┌──

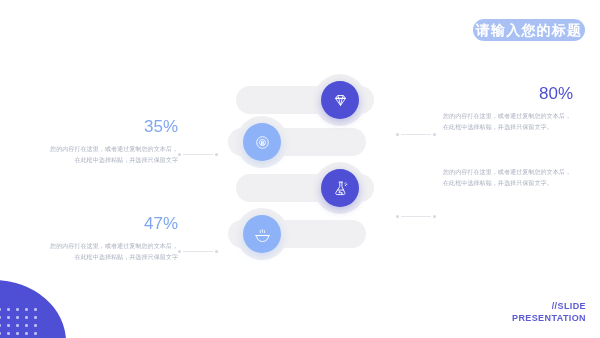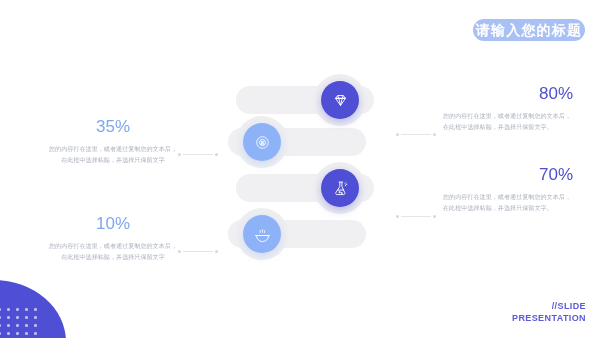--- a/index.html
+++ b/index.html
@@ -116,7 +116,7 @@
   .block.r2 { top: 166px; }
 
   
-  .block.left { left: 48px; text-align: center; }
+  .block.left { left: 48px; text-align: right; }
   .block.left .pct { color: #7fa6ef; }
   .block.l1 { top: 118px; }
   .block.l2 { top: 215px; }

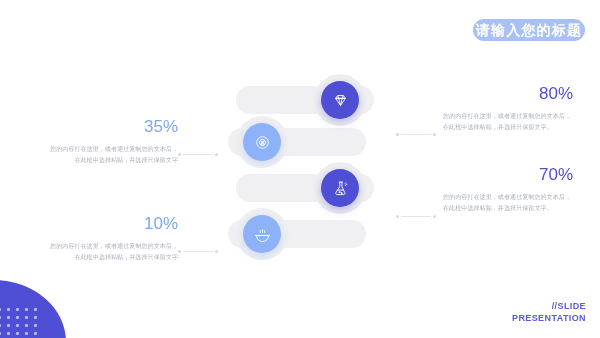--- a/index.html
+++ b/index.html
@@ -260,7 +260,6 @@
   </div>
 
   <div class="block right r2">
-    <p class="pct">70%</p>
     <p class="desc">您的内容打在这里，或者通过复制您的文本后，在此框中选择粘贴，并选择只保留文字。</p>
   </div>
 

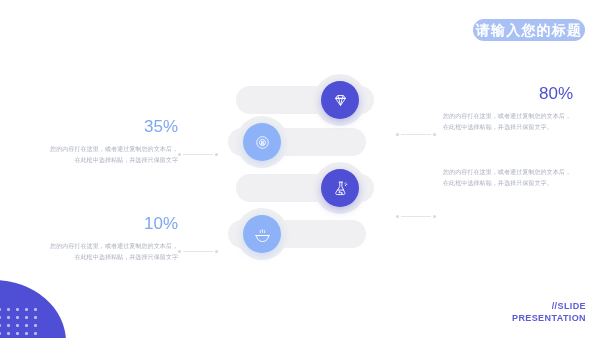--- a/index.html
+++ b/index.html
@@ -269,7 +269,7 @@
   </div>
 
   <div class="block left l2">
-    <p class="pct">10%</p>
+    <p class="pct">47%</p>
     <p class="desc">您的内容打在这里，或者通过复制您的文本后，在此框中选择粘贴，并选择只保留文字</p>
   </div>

└──
┌──

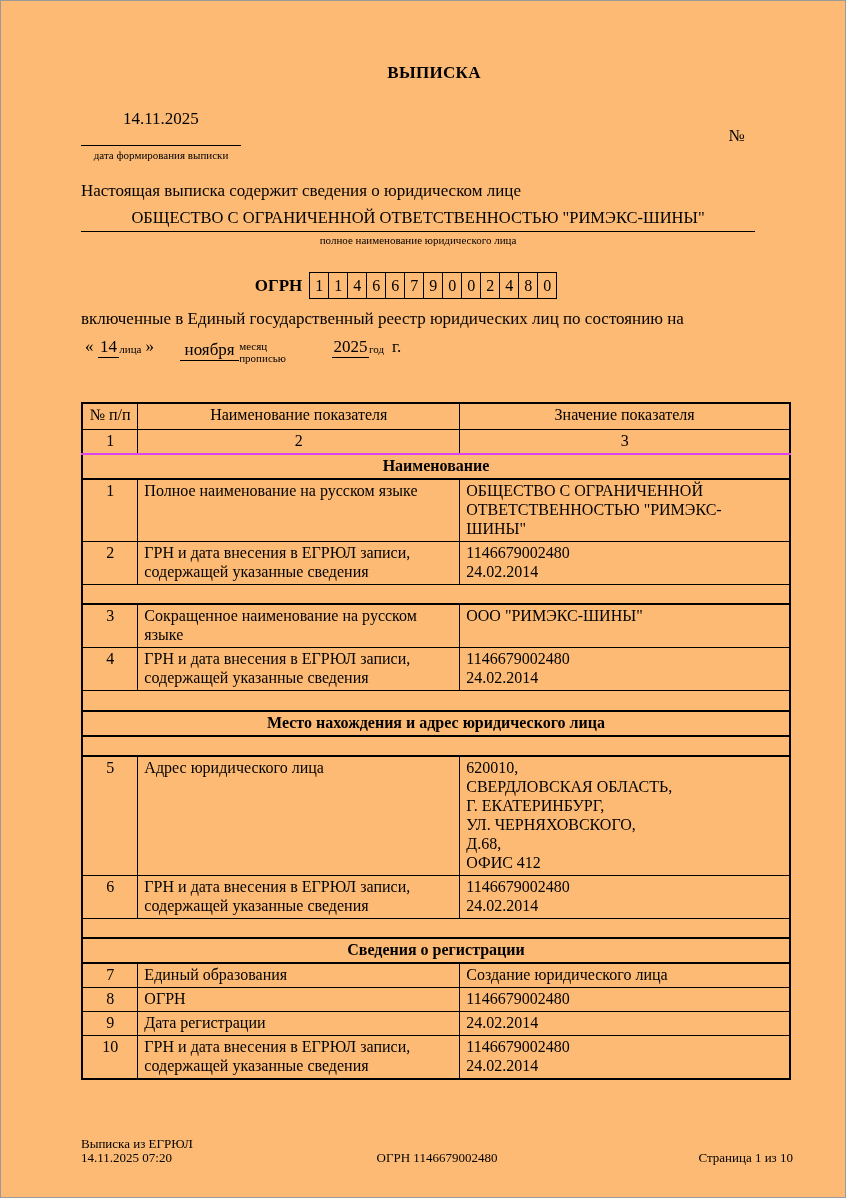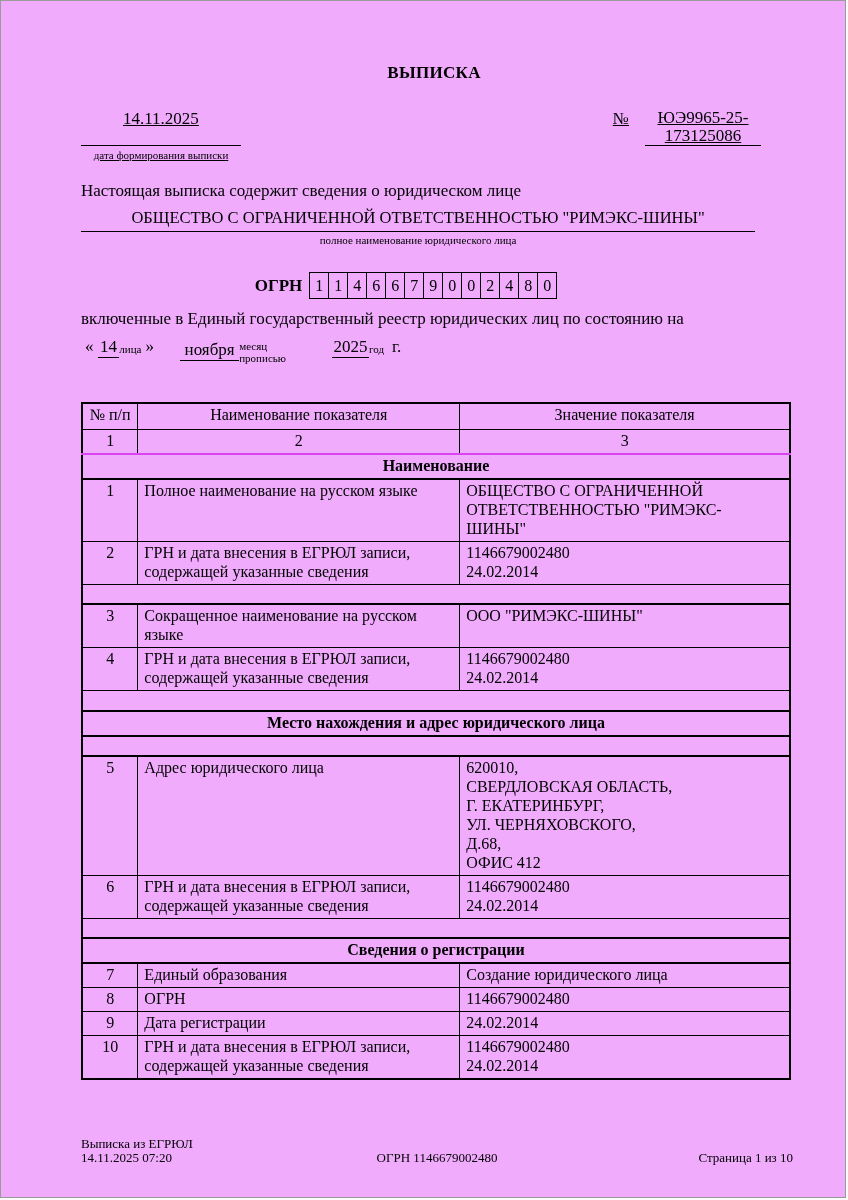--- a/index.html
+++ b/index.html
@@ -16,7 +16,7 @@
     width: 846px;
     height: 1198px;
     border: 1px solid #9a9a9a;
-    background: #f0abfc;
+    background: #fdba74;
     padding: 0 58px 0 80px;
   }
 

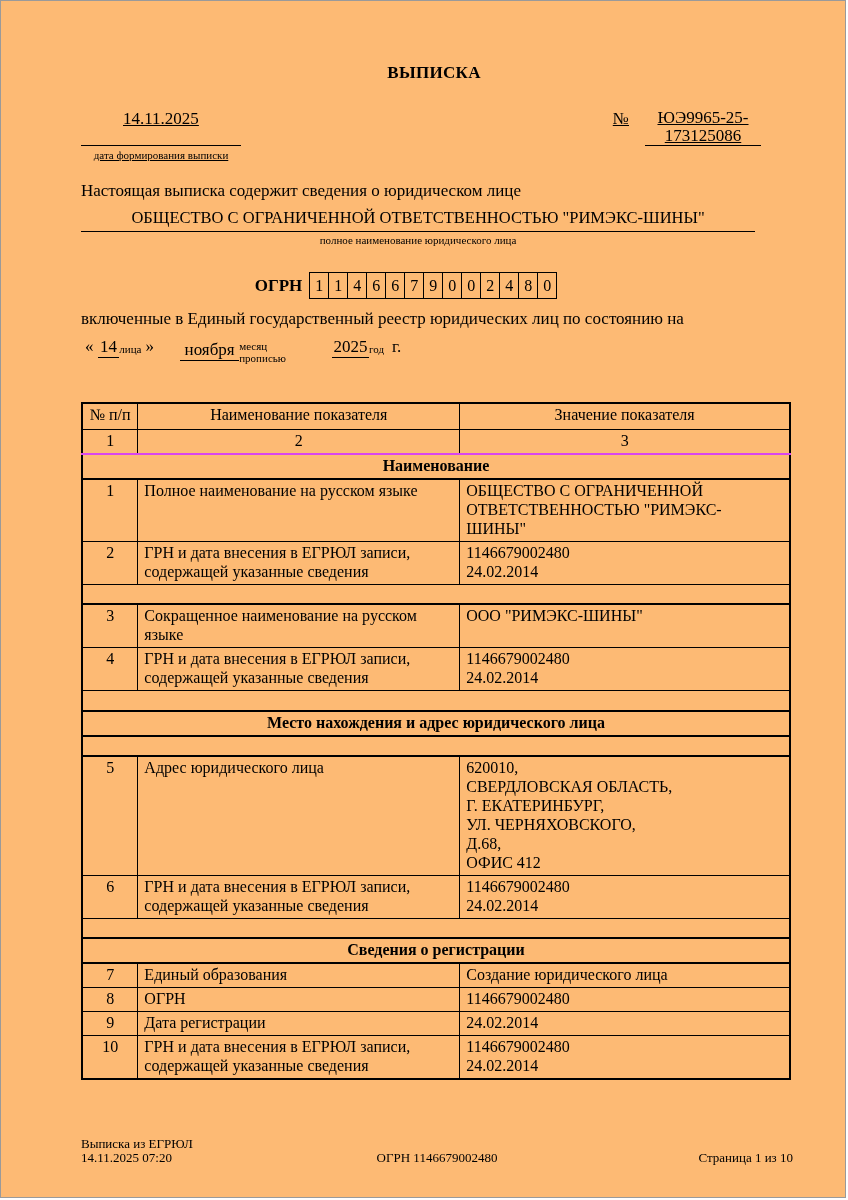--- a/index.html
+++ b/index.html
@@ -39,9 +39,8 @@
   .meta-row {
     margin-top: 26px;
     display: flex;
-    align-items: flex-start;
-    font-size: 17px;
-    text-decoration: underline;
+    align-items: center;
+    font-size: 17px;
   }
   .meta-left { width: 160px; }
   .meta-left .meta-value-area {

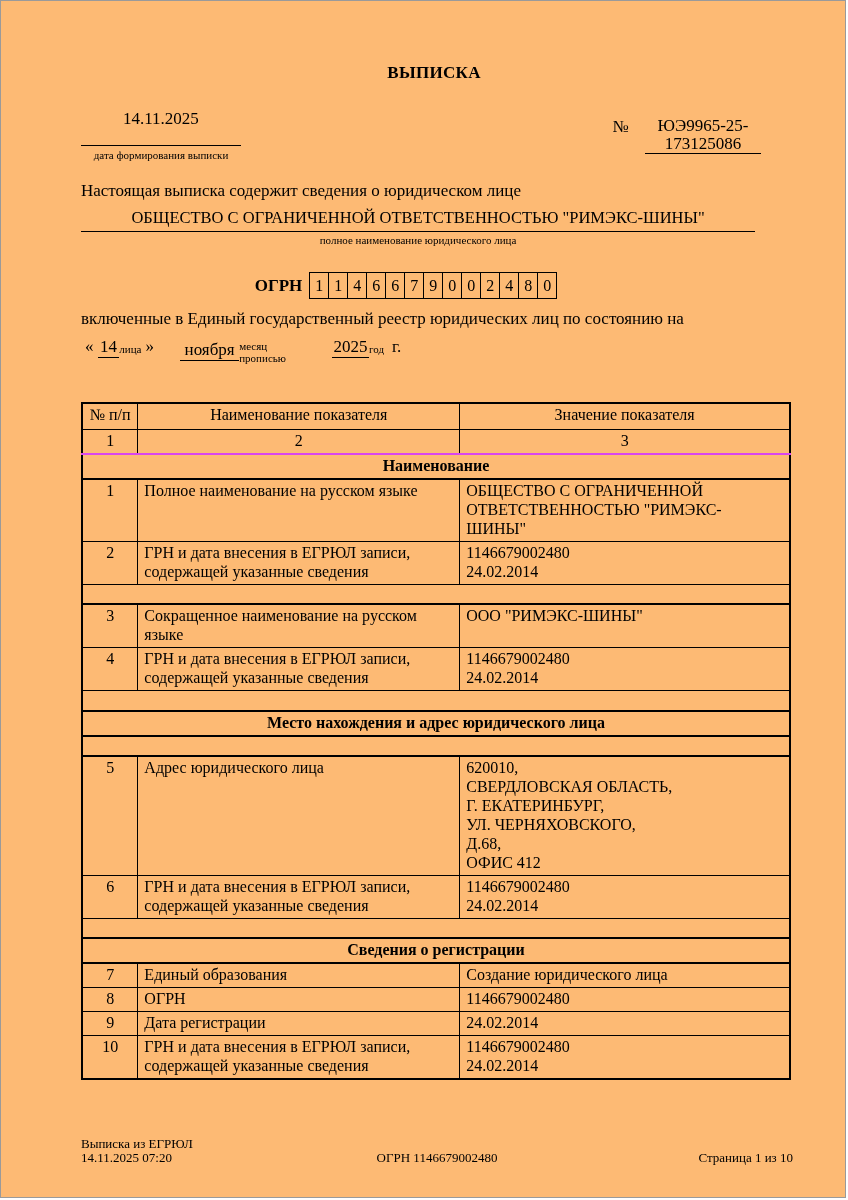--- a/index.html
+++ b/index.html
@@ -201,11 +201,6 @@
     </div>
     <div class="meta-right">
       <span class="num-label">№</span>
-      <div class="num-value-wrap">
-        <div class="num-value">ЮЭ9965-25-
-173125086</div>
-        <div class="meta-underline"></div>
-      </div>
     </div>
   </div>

└──
┌──

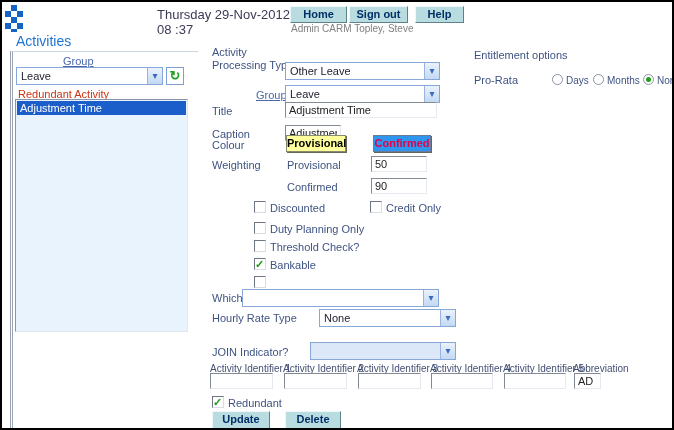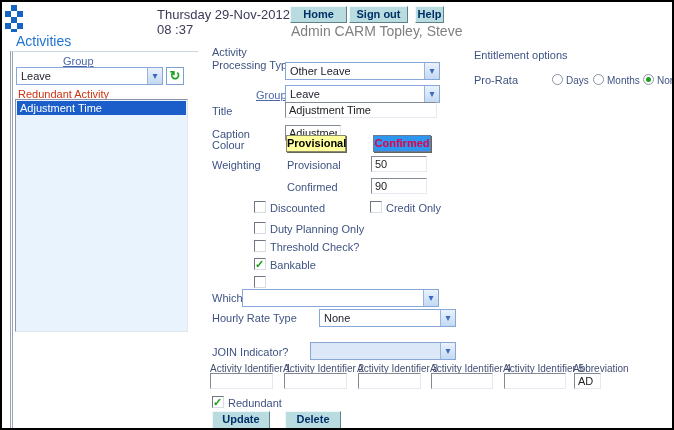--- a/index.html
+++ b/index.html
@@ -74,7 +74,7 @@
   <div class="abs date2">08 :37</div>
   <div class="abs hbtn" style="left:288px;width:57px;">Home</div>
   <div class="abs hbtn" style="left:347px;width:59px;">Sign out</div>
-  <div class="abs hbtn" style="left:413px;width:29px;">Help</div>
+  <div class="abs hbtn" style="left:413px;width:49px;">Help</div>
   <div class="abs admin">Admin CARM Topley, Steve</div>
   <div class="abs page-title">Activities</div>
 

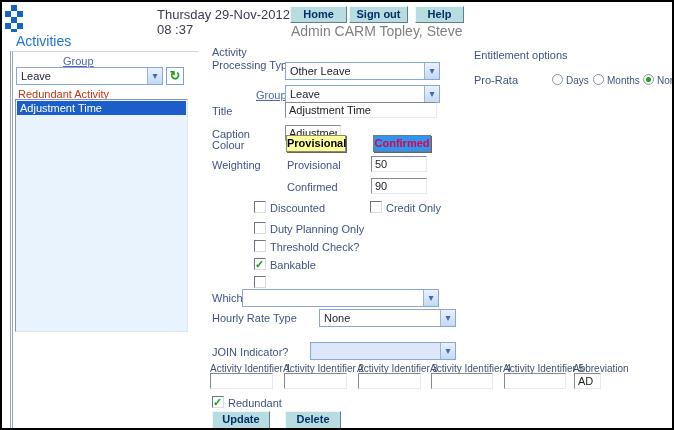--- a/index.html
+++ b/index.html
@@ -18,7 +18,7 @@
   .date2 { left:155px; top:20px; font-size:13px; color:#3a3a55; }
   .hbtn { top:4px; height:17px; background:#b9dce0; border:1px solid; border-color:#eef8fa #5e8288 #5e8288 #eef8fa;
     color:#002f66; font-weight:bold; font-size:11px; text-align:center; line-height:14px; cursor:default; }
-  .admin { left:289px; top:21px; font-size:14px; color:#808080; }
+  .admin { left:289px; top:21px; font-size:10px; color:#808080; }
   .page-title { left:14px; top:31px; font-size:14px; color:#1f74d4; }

└──

The task –
Please report only the count of lines in the entries above where the word "value" appears.

Expected output –
3